I knew when we first set about to bring Downtown newsmagazine to market that at some point we would have to address the fact that there are a finite number of local scenes in any community to feature each month. We are quickly reaching that point. Since our launch we have highlighted on our covers well over 100 iconic scenes in our local communities.
So with this issue we are turning the focus of the cover to highlight the longform stories we produce each month. The Merriam-Webster dictionary describes longform journalism as follows: “covering a subject at much greater length and in much greater depth than a standard news article.”
Covers – created in-house but occasionally using outside talent – will serve the purpose of drawing attention to one of the longform essays inside each issue. In other words, encouraging the audience to explore the content of each issue. While we don't vie on newsstands with other publications, we recognize that we do compete as we arrive in the mail each month with other items brought to you by your postal carrier. So you can expect graphic covers that are visually appealing and at times even jarring or shocking to capture your attention.
Our move to a different approach on the cover is simply a reimagining of Downtown. Our basic brand will remain the same.

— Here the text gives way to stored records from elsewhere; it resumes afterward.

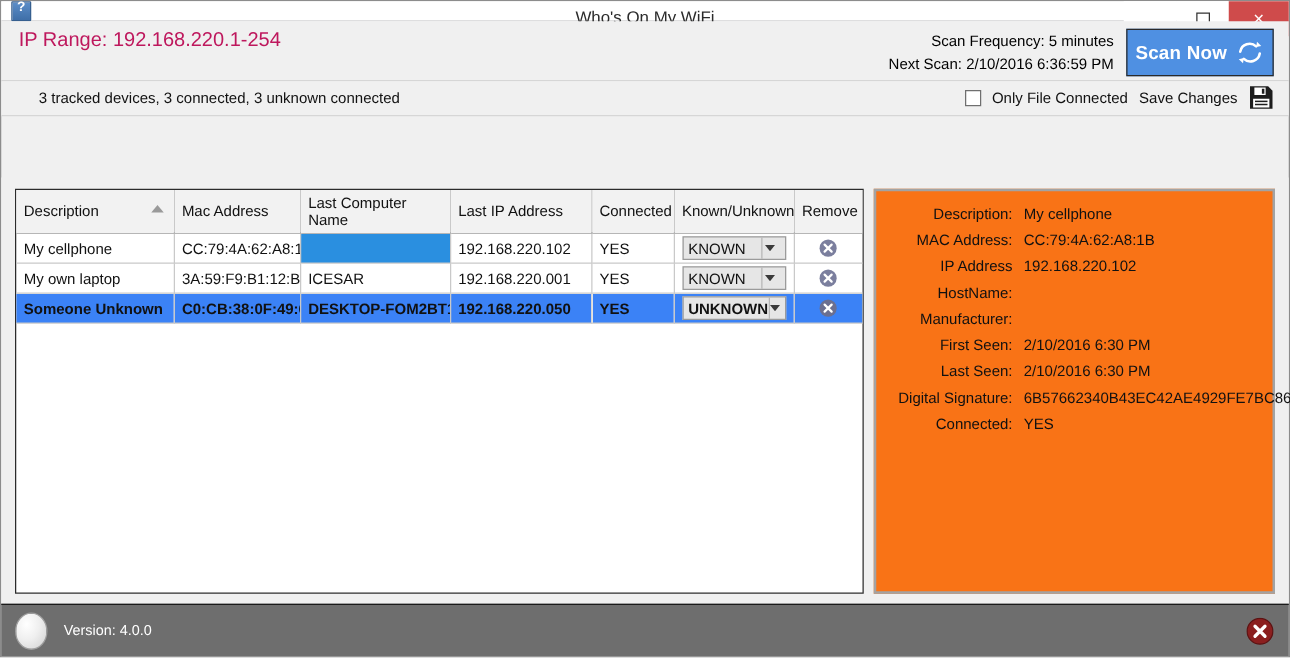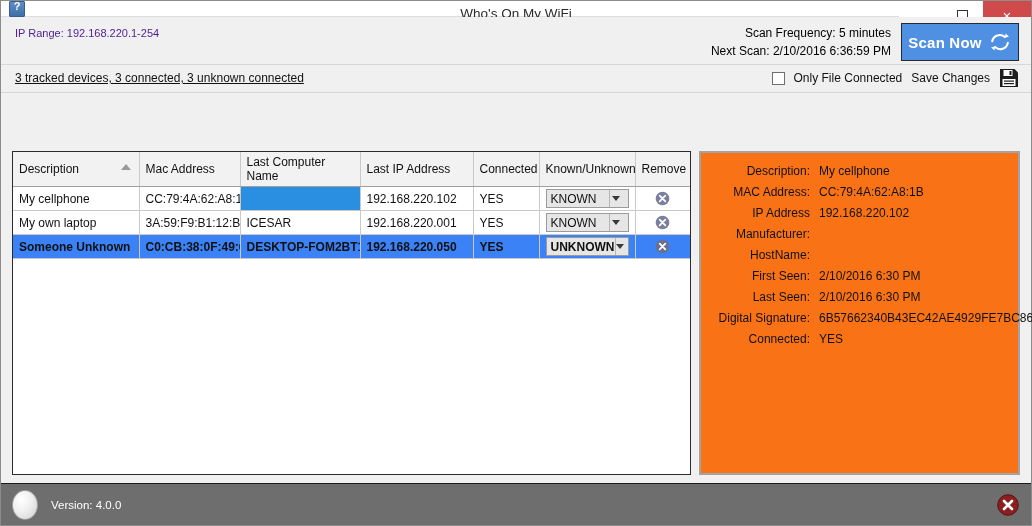"IP Range: 192.168.220.1-254" .ip-block { color: #4c1d95 -> #be185d; font-size: 11px -> 16px }
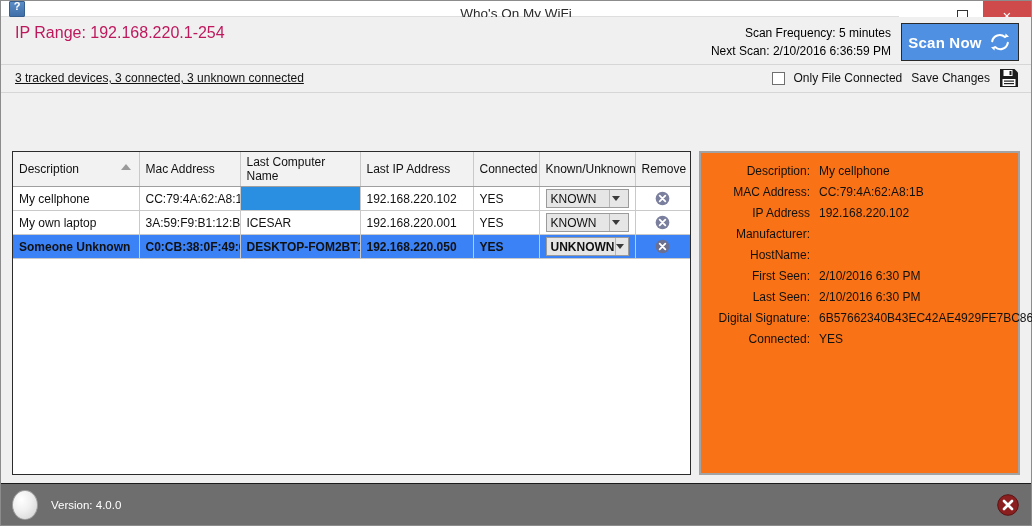"3 tracked devices, 3 connected," .tracked { left: 14px -> 30px; text-decoration: underline -> none }
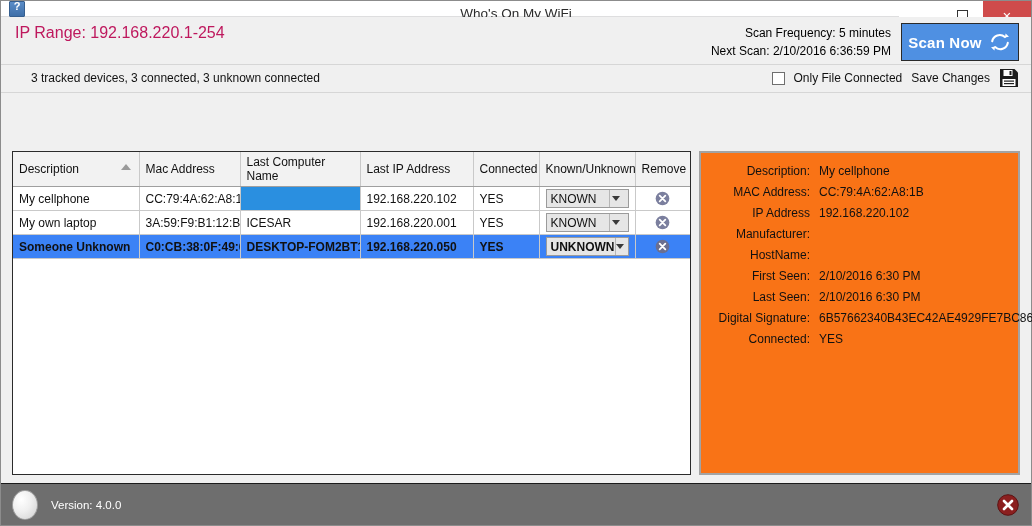"Manufacturer:" div.detail-row { order: before "HostName:" -> after "HostName:" }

In terms of branding we have developed for Downtown newsmagazine, we are known by our strong editorial content that sets us apart from other print products in the area. No other local publication devotes as much effort on the editorial front as we do at Downtown. Our longform pieces are an intricate part of our publication each month, and we can't think of any publication in this market that is doing longform journalism. Our longform essays (3,500-6,000 words) are planned out months in advance and take considerable work on the part of the news staff which seeks out sources from across the state, country and on occasion in other countries as they do in-depth research on a topic. Our intent with the longform stories is to allow readers to explore weightier issues that affect them.
We are journalists and storytellers producing a hybrid newsmagazine that still hews to the traditional concept of providing our readers with news coverage of important issues facing the communities, including monitoring and reporting how local elected and appointed officials address these concerns. We include in the definition of local not just the three municipalities and two school districts we serve, but also the county, regional and state government units when official action or lack thereof impacts this area. I use the term hybrid because we are a newspaper, presented in magazine format on a monthly basis, hence the term newsmagazine.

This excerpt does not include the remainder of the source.